92.

Von einem, den sein eigener vatter in seiner kranckheit nit wolt zu im lassen.

[119] Es wonet zu Keysersperg im Elsas ein guter alter priester, der was gar alt; er kam in ein schwere unnd grosse kranckheit, also das man im stetigs wachen můßt. Als er nun lang gelegen und gantz abkummen was, unnd nichts anders mer vorhanden war dann der tod und jetz in seinen letsten zügen lag, tribe auch das auff drey gantz tag, das er weder sterben noch genesen kund, nun was ein guter freund, ein burger, bey im, so seinen wartet. Es begab sich, das derselb eines tags under deß pfaffen haustüren stund, sich zu erkülen und den guten luft zu empfahen. Von ungeschicht gadt fur das haus ein üppiger, verwänter vogel, der was ein weinleyterer, faßzieher oder, wie man sie an etlichen orten nennet, weinschröter, ein grosser speyvogel. Derselbig hat von der herben zeit, so der kranck priester hat, auch hören sagen; dann sein die gantz statt voll was. Er fragt den, so under der thüren stund, ob der priester noch nit verscheiden wer. Diser sagt: ›Nein, er ligt noch in zügen, kan weder sterben noch genesen.‹ Diser sagt widerumb: ›Lieber, las mich in besehen!‹ Also giengen sie mit einander zu dem krancken. Der unnütz vogel, bald er den krancken ersicht, sagt er: ›Laß mich machen! Ich sol im der marter bald abhelffen.‹ Damit zuckt er dem krancken das kissen, so er under seinem haupt hatt, gantz frevenlichen hinweg; von stund an verschied der kranck.

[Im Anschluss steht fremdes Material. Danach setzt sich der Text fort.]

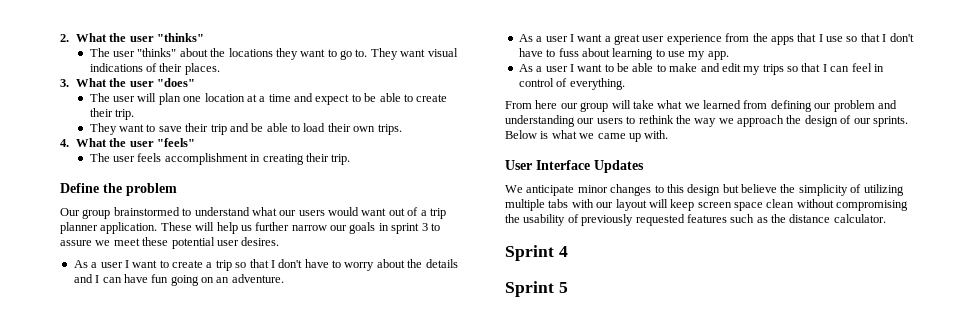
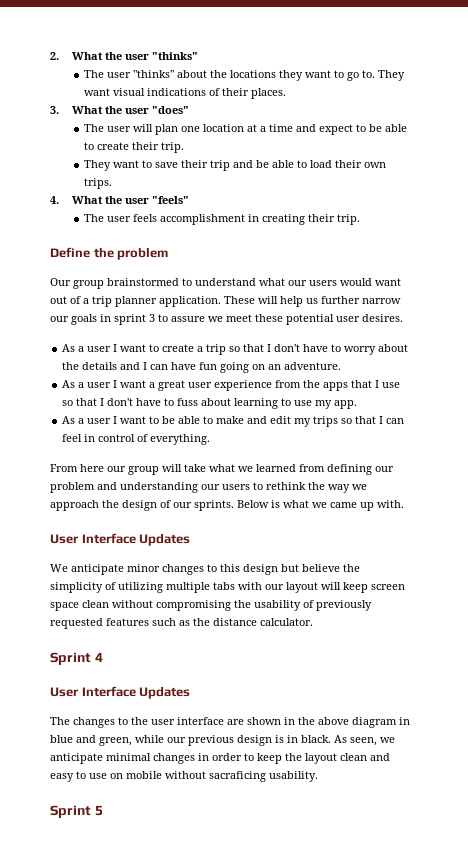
(568, 251) none -> [50,686,191,699] [50,717,410,728] [50,735,395,746] [50,753,390,764] [50,771,318,782] // User Interface Updates // The changes to the user interface are shown in the above diagram in blue and green, while our previous design is in black. As seen, we anticipate minimal changes in order to keep the layout clean and easy to use on mobile without sacraficing usability.

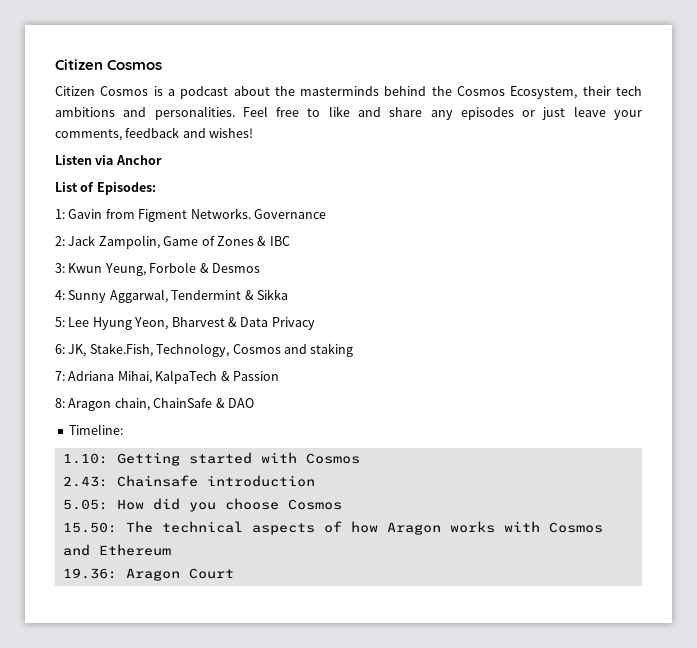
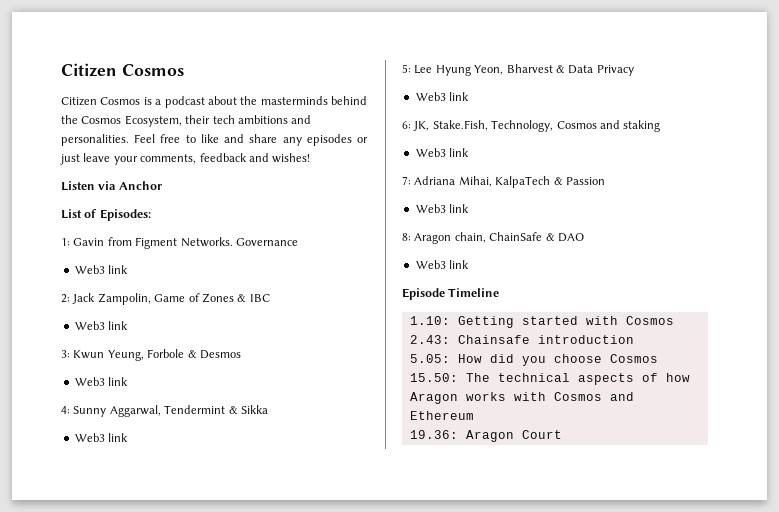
(326, 214) none -> [74,265,129,274] // Web3 link
(290, 241) none -> [74,321,129,330] // Web3 link
(260, 268) none -> [74,377,129,386] // Web3 link
(288, 294) none -> [74,433,129,442] // Web3 link
(315, 323) none -> [415,92,470,101] // Web3 link
(354, 350) none -> [415,148,470,157] // Web3 link
(279, 376) none -> [415,204,470,213] // Web3 link
[68,424,123,435] Timeline: -> [415,260,470,269] [402,288,500,300] Web3 link // Episode Timeline

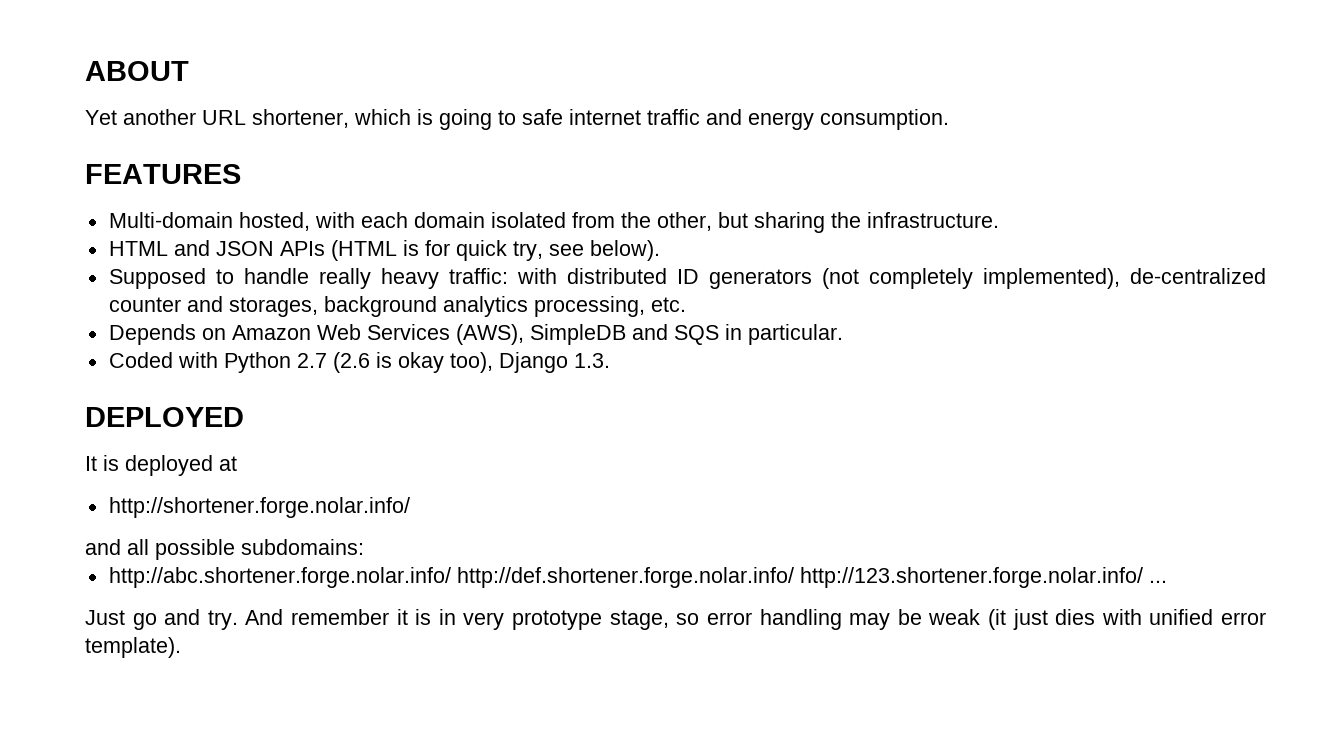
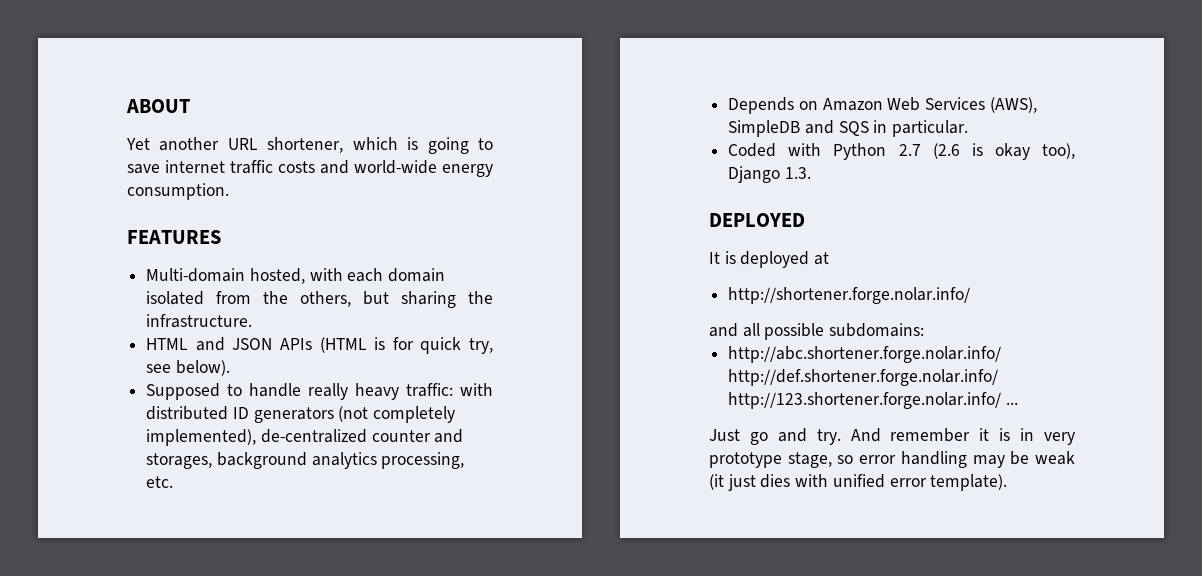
[522,109,563,125] safe -> [127,164,160,174] save
[706,109,742,125] and -> [278,160,437,174] costs and world-wide
[656,212,712,231] other, -> [300,291,352,307] others,

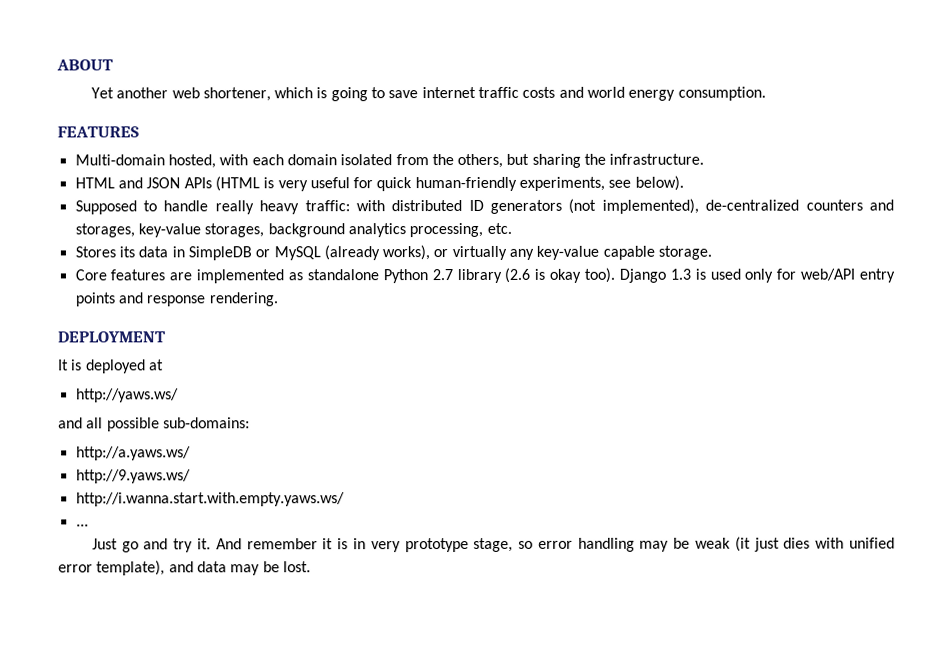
[227,138,258,150] URL -> [171,87,200,99] web
[354,160,437,174] world-wide -> [587,86,626,98] world
[392,337,493,354] for quick try, -> [277,176,606,192] very useful for quick human-friendly experiments,
[373,406,456,423] completely -> (597, 206) none
[371,430,431,442] counter -> [805,199,863,211] counters
(213, 461) none -> [137,223,265,238] key-value storages,
[728,97,1037,114] [728,120,969,137] [728,143,822,157] Depends on Amazon Web Services (AWS), SimpleDB and SQS in particular. // Coded with -> [74,245,713,261] [74,269,379,284] Stores its data in SimpleDB or MySQL (already works), or virtually any key-value capable storage. // Core features are implemented as standalone
(921, 150) none -> [456,268,502,284] library
[1042,143,1075,159] [728,166,811,183] [709,213,805,227] too), Django 1.3. // DEPLOYED -> [584,267,896,283] [74,292,278,307] [58,331,166,343] too). Django 1.3 is used only for web/API entry points and response rendering. // DEPLOYMENT
[728,287,971,304] http://shortener.forge.nolar.info/ -> [75,388,179,403] http://yaws.ws/
[829,323,925,337] [728,346,1002,363] [728,369,999,386] [728,392,1002,409] subdomains: // http://abc.shortener.forge.nolar.info/ http://def.shortener.forge.nolar.info/ http://123.shortener.forge.nolar.info/ -> [162,417,250,429] [75,446,191,461] [75,469,191,484] [75,492,345,507] sub-domains: // http://a.yaws.ws/ // http://9.yaws.ws/ // http://i.wanna.start.with.empty.yaws.ws/ //
[816,429,841,445] try. -> [173,538,212,553] try it.
[930,474,1008,491] template). -> [96,560,311,576] template), and data may be lost.

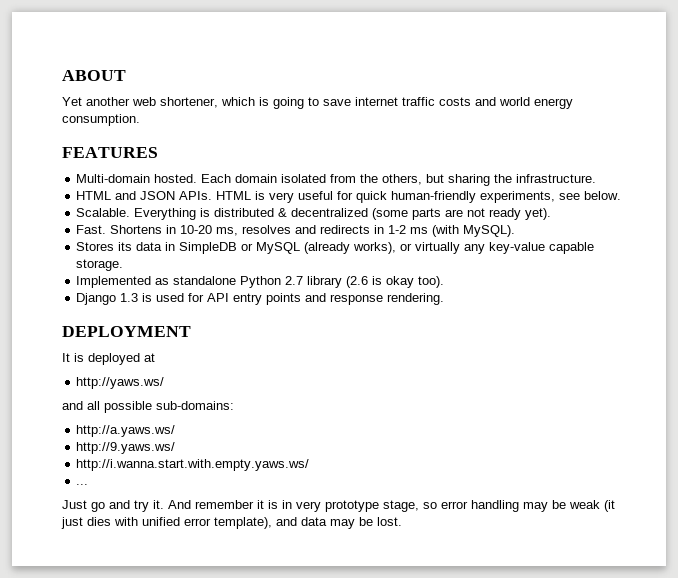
[167,154,284,169] hosted, with each -> [154,174,232,183] hosted. Each
[183,176,260,192] APIs (HTML -> [179,191,252,200] APIs. HTML
[634,175,684,191] [74,198,894,215] [74,222,512,238] below). // Supposed to handle really heavy traffic: with distributed ID generators (not implemented), de-centralized counters and storages, key-value storages, background analytics processing, etc. -> [584,191,622,200] [76,208,552,220] [76,225,516,237] below. // Scalable. Everything is distributed & decentralized (some parts are not ready yet). // Fast. Shortens in 10-20 ms, resolves and redirects in 1-2 ms (with MySQL).
[74,269,285,284] Core features are implemented -> [76,276,152,288] Implemented
(616, 275) none -> (445, 282) //
[744,268,856,283] only for web/API -> [188,293,230,302] for API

Kurtzlich darnach begab sich, das des fasziehers vatter auch tötlichen kranck ward, also das man im auch warten und wachen must. Als nun sein sun zu im kam, wolt im wachen, ward der vatter laut schreyen: ›Aus, du lecker, du büb, gang nur nit zu mir! Du wirdest mir sunst auch das kissen under dem kopff hinwegziehen.‹ Also must er hin und weg unnd dorft bey seinem eigenen vatter nit bleiben.

Also mag sich noch mancher an einem andren krancken versündigen, das in gott strafft und im die gnad entzicht, das[120] er auch hej seinen eygnen freunden nit sein kan in irer kranckheit und letsten nöten.

Quelle:
Georg Wickram: Werke. Band 3, Tübingen 1903, S. 119-121.